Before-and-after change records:
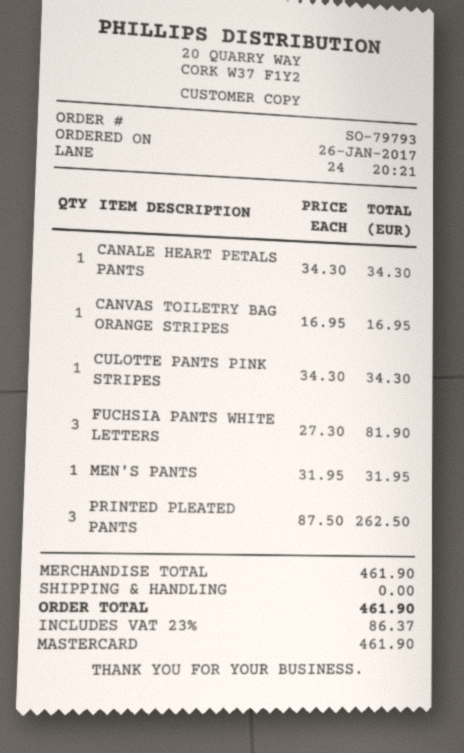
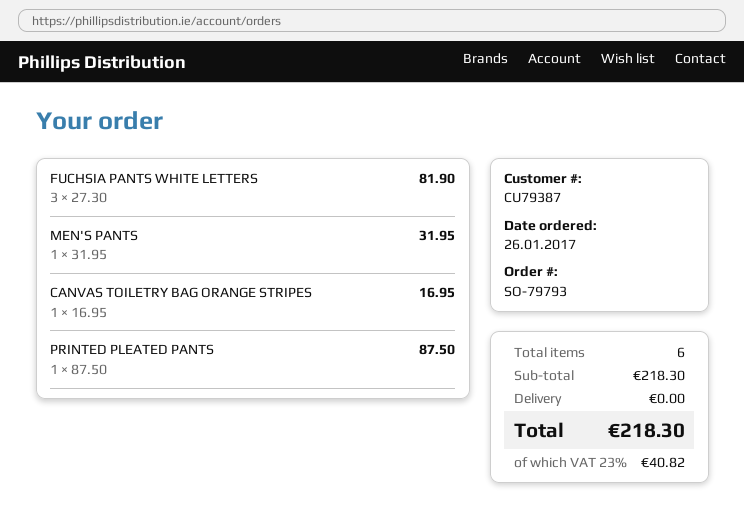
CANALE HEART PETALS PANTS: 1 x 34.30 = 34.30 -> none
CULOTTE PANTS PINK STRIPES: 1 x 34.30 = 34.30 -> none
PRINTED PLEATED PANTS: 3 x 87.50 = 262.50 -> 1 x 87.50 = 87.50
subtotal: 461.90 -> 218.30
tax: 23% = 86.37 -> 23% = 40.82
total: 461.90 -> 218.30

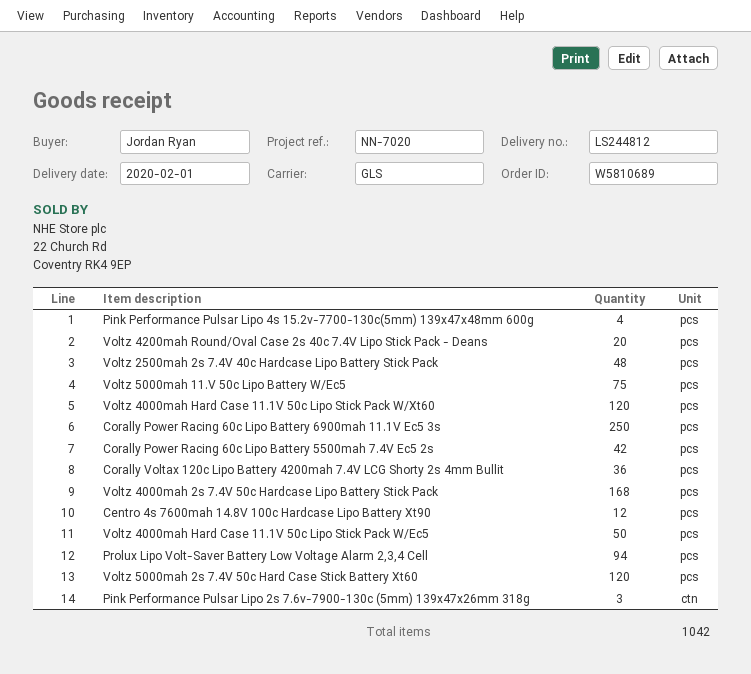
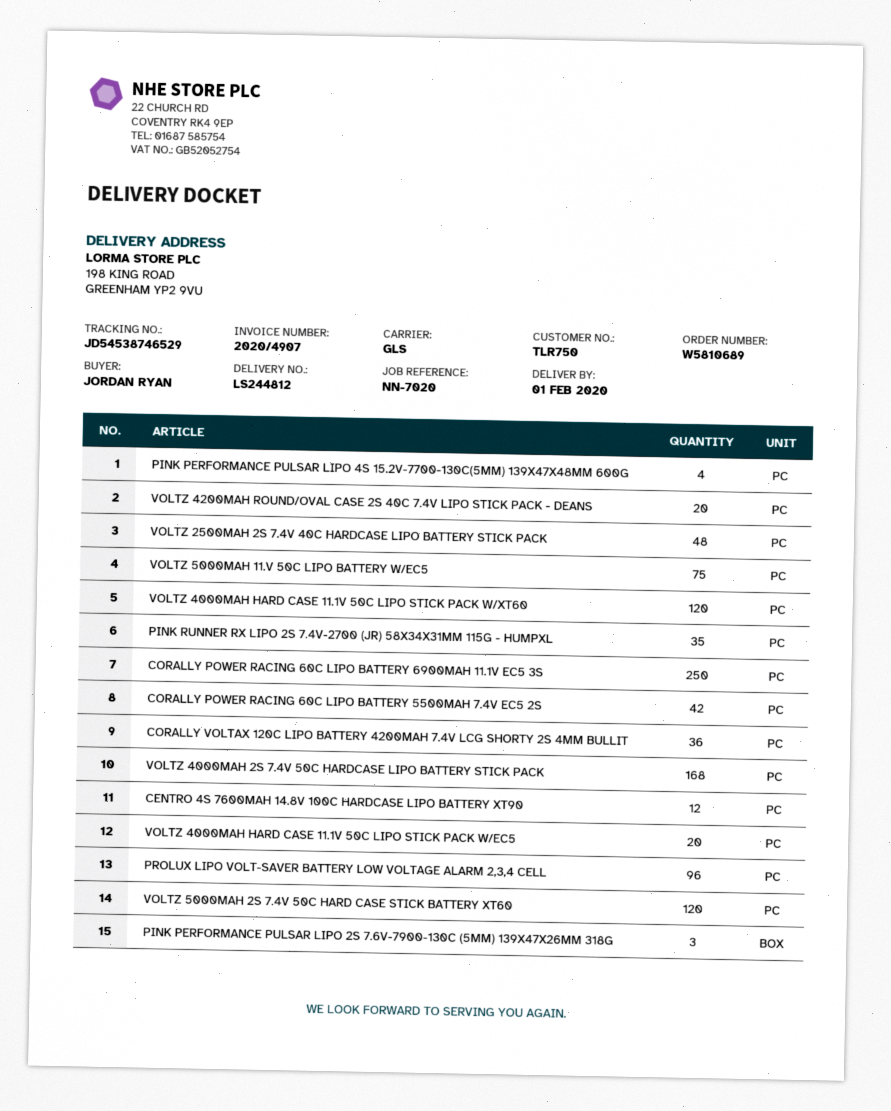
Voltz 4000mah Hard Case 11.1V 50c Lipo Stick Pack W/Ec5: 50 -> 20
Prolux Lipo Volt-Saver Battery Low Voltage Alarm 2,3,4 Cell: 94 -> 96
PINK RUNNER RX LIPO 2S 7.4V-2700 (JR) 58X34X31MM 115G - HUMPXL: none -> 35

WHAT THIS TASK INVOLVES: Word for word, repeat the lines of data above, omitting every picture.

COMPLETED EXERCISE:
CANALE HEART PETALS PANTS: 1 x 34.30 = 34.30 -> none
CULOTTE PANTS PINK STRIPES: 1 x 34.30 = 34.30 -> none
PRINTED PLEATED PANTS: 3 x 87.50 = 262.50 -> 1 x 87.50 = 87.50
subtotal: 461.90 -> 218.30
tax: 23% = 86.37 -> 23% = 40.82
total: 461.90 -> 218.30

Voltz 4000mah Hard Case 11.1V 50c Lipo Stick Pack W/Ec5: 50 -> 20
Prolux Lipo Volt-Saver Battery Low Voltage Alarm 2,3,4 Cell: 94 -> 96
PINK RUNNER RX LIPO 2S 7.4V-2700 (JR) 58X34X31MM 115G - HUMPXL: none -> 35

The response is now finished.